[Edit difference data]
● ● ● ● ● ● ●

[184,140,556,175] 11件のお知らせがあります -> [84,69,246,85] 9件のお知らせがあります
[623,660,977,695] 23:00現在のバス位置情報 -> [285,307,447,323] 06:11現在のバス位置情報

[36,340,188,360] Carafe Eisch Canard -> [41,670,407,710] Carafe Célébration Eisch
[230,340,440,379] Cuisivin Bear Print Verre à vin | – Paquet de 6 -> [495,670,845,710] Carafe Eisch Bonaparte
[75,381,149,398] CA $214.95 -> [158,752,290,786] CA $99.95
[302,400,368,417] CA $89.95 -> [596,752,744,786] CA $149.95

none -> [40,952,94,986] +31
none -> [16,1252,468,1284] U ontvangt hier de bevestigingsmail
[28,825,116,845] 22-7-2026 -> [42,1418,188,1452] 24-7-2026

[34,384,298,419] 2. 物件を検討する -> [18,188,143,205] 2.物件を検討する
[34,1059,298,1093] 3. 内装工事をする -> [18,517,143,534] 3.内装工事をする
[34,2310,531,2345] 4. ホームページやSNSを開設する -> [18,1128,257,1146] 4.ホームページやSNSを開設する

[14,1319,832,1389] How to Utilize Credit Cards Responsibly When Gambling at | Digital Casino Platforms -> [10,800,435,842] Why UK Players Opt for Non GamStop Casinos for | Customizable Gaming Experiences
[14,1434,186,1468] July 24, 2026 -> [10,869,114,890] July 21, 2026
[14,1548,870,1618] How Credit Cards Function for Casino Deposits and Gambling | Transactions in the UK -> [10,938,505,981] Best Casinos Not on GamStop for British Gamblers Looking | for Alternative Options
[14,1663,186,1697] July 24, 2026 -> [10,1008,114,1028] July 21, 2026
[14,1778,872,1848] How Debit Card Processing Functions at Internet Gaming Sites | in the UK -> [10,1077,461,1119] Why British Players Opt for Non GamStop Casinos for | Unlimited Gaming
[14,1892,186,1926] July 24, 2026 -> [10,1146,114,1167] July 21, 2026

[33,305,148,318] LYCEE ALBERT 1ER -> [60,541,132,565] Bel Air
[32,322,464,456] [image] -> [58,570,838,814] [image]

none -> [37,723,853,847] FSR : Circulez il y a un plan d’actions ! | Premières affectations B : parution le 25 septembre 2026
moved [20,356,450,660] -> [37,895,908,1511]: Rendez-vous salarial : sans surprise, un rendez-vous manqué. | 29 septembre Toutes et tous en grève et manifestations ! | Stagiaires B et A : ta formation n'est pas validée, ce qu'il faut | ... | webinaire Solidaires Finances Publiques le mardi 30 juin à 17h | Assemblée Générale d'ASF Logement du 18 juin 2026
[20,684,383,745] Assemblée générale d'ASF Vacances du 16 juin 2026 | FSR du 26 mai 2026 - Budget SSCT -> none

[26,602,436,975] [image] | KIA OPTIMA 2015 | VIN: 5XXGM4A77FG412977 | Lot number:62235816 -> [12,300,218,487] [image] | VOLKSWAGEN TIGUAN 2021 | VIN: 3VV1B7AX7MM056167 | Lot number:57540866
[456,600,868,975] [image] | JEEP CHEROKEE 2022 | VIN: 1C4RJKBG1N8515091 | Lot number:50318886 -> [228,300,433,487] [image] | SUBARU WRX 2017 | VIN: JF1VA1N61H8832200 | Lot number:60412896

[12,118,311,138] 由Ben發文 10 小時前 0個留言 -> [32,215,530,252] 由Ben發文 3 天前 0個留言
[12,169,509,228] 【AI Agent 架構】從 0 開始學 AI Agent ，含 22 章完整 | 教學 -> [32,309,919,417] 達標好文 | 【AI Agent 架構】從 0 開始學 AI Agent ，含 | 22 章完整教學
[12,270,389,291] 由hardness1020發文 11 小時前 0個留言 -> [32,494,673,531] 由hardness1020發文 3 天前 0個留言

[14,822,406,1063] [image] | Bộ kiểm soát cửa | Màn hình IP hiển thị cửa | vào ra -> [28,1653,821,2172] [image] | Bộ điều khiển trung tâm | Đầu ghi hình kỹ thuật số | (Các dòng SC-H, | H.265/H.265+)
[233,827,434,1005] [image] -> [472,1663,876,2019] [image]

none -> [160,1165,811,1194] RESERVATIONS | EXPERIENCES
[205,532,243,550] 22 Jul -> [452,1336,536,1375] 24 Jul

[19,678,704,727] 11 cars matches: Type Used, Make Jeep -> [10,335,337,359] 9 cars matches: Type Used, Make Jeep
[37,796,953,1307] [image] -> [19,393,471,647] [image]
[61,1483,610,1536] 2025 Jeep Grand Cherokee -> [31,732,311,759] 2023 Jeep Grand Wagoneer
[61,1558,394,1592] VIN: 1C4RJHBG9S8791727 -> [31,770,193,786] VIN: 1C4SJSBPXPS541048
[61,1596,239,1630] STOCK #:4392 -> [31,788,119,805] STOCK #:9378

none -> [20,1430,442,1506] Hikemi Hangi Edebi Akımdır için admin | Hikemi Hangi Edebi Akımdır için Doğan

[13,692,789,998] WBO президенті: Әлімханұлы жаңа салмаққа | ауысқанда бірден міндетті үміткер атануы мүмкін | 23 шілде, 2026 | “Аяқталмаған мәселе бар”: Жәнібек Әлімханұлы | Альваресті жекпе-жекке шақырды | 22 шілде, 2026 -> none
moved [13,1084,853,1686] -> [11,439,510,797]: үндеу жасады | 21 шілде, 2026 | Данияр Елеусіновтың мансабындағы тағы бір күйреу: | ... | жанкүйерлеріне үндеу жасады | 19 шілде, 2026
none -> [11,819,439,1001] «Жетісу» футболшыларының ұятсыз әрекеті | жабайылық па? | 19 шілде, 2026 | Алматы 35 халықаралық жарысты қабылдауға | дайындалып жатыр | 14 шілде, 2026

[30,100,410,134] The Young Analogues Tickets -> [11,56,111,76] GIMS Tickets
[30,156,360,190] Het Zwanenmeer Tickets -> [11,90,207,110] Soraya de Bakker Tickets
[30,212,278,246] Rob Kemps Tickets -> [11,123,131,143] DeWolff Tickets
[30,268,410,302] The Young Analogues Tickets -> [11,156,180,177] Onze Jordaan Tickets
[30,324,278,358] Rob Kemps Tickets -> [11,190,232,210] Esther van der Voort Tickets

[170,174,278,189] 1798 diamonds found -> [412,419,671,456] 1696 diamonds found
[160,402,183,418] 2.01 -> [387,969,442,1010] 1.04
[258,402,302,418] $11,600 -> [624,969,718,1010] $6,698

● ● ● ● ● ● ●

Word for word, restate all of the data shown above.

» **TASK ANSWER**
[184,140,556,175] 11件のお知らせがあります -> [84,69,246,85] 9件のお知らせがあります
[623,660,977,695] 23:00現在のバス位置情報 -> [285,307,447,323] 06:11現在のバス位置情報

[36,340,188,360] Carafe Eisch Canard -> [41,670,407,710] Carafe Célébration Eisch
[230,340,440,379] Cuisivin Bear Print Verre à vin | – Paquet de 6 -> [495,670,845,710] Carafe Eisch Bonaparte
[75,381,149,398] CA $214.95 -> [158,752,290,786] CA $99.95
[302,400,368,417] CA $89.95 -> [596,752,744,786] CA $149.95

none -> [40,952,94,986] +31
none -> [16,1252,468,1284] U ontvangt hier de bevestigingsmail
[28,825,116,845] 22-7-2026 -> [42,1418,188,1452] 24-7-2026

[34,384,298,419] 2. 物件を検討する -> [18,188,143,205] 2.物件を検討する
[34,1059,298,1093] 3. 内装工事をする -> [18,517,143,534] 3.内装工事をする
[34,2310,531,2345] 4. ホームページやSNSを開設する -> [18,1128,257,1146] 4.ホームページやSNSを開設する

[14,1319,832,1389] How to Utilize Credit Cards Responsibly When Gambling at | Digital Casino Platforms -> [10,800,435,842] Why UK Players Opt for Non GamStop Casinos for | Customizable Gaming Experiences
[14,1434,186,1468] July 24, 2026 -> [10,869,114,890] July 21, 2026
[14,1548,870,1618] How Credit Cards Function for Casino Deposits and Gambling | Transactions in the UK -> [10,938,505,981] Best Casinos Not on GamStop for British Gamblers Looking | for Alternative Options
[14,1663,186,1697] July 24, 2026 -> [10,1008,114,1028] July 21, 2026
[14,1778,872,1848] How Debit Card Processing Functions at Internet Gaming Sites | in the UK -> [10,1077,461,1119] Why British Players Opt for Non GamStop Casinos for | Unlimited Gaming
[14,1892,186,1926] July 24, 2026 -> [10,1146,114,1167] July 21, 2026

[33,305,148,318] LYCEE ALBERT 1ER -> [60,541,132,565] Bel Air
[32,322,464,456] [image] -> [58,570,838,814] [image]

none -> [37,723,853,847] FSR : Circulez il y a un plan d’actions ! | Premières affectations B : parution le 25 septembre 2026
moved [20,356,450,660] -> [37,895,908,1511]: Rendez-vous salarial : sans surprise, un rendez-vous manqué. | 29 septembre Toutes et tous en grève et manifestations ! | Stagiaires B et A : ta formation n'est pas validée, ce qu'il faut | ... | webinaire Solidaires Finances Publiques le mardi 30 juin à 17h | Assemblée Générale d'ASF Logement du 18 juin 2026
[20,684,383,745] Assemblée générale d'ASF Vacances du 16 juin 2026 | FSR du 26 mai 2026 - Budget SSCT -> none

[26,602,436,975] [image] | KIA OPTIMA 2015 | VIN: 5XXGM4A77FG412977 | Lot number:62235816 -> [12,300,218,487] [image] | VOLKSWAGEN TIGUAN 2021 | VIN: 3VV1B7AX7MM056167 | Lot number:57540866
[456,600,868,975] [image] | JEEP CHEROKEE 2022 | VIN: 1C4RJKBG1N8515091 | Lot number:50318886 -> [228,300,433,487] [image] | SUBARU WRX 2017 | VIN: JF1VA1N61H8832200 | Lot number:60412896

[12,118,311,138] 由Ben發文 10 小時前 0個留言 -> [32,215,530,252] 由Ben發文 3 天前 0個留言
[12,169,509,228] 【AI Agent 架構】從 0 開始學 AI Agent ，含 22 章完整 | 教學 -> [32,309,919,417] 達標好文 | 【AI Agent 架構】從 0 開始學 AI Agent ，含 | 22 章完整教學
[12,270,389,291] 由hardness1020發文 11 小時前 0個留言 -> [32,494,673,531] 由hardness1020發文 3 天前 0個留言

[14,822,406,1063] [image] | Bộ kiểm soát cửa | Màn hình IP hiển thị cửa | vào ra -> [28,1653,821,2172] [image] | Bộ điều khiển trung tâm | Đầu ghi hình kỹ thuật số | (Các dòng SC-H, | H.265/H.265+)
[233,827,434,1005] [image] -> [472,1663,876,2019] [image]

none -> [160,1165,811,1194] RESERVATIONS | EXPERIENCES
[205,532,243,550] 22 Jul -> [452,1336,536,1375] 24 Jul

[19,678,704,727] 11 cars matches: Type Used, Make Jeep -> [10,335,337,359] 9 cars matches: Type Used, Make Jeep
[37,796,953,1307] [image] -> [19,393,471,647] [image]
[61,1483,610,1536] 2025 Jeep Grand Cherokee -> [31,732,311,759] 2023 Jeep Grand Wagoneer
[61,1558,394,1592] VIN: 1C4RJHBG9S8791727 -> [31,770,193,786] VIN: 1C4SJSBPXPS541048
[61,1596,239,1630] STOCK #:4392 -> [31,788,119,805] STOCK #:9378

none -> [20,1430,442,1506] Hikemi Hangi Edebi Akımdır için admin | Hikemi Hangi Edebi Akımdır için Doğan

[13,692,789,998] WBO президенті: Әлімханұлы жаңа салмаққа | ауысқанда бірден міндетті үміткер атануы мүмкін | 23 шілде, 2026 | “Аяқталмаған мәселе бар”: Жәнібек Әлімханұлы | Альваресті жекпе-жекке шақырды | 22 шілде, 2026 -> none
moved [13,1084,853,1686] -> [11,439,510,797]: үндеу жасады | 21 шілде, 2026 | Данияр Елеусіновтың мансабындағы тағы бір күйреу: | ... | жанкүйерлеріне үндеу жасады | 19 шілде, 2026
none -> [11,819,439,1001] «Жетісу» футболшыларының ұятсыз әрекеті | жабайылық па? | 19 шілде, 2026 | Алматы 35 халықаралық жарысты қабылдауға | дайындалып жатыр | 14 шілде, 2026

[30,100,410,134] The Young Analogues Tickets -> [11,56,111,76] GIMS Tickets
[30,156,360,190] Het Zwanenmeer Tickets -> [11,90,207,110] Soraya de Bakker Tickets
[30,212,278,246] Rob Kemps Tickets -> [11,123,131,143] DeWolff Tickets
[30,268,410,302] The Young Analogues Tickets -> [11,156,180,177] Onze Jordaan Tickets
[30,324,278,358] Rob Kemps Tickets -> [11,190,232,210] Esther van der Voort Tickets

[170,174,278,189] 1798 diamonds found -> [412,419,671,456] 1696 diamonds found
[160,402,183,418] 2.01 -> [387,969,442,1010] 1.04
[258,402,302,418] $11,600 -> [624,969,718,1010] $6,698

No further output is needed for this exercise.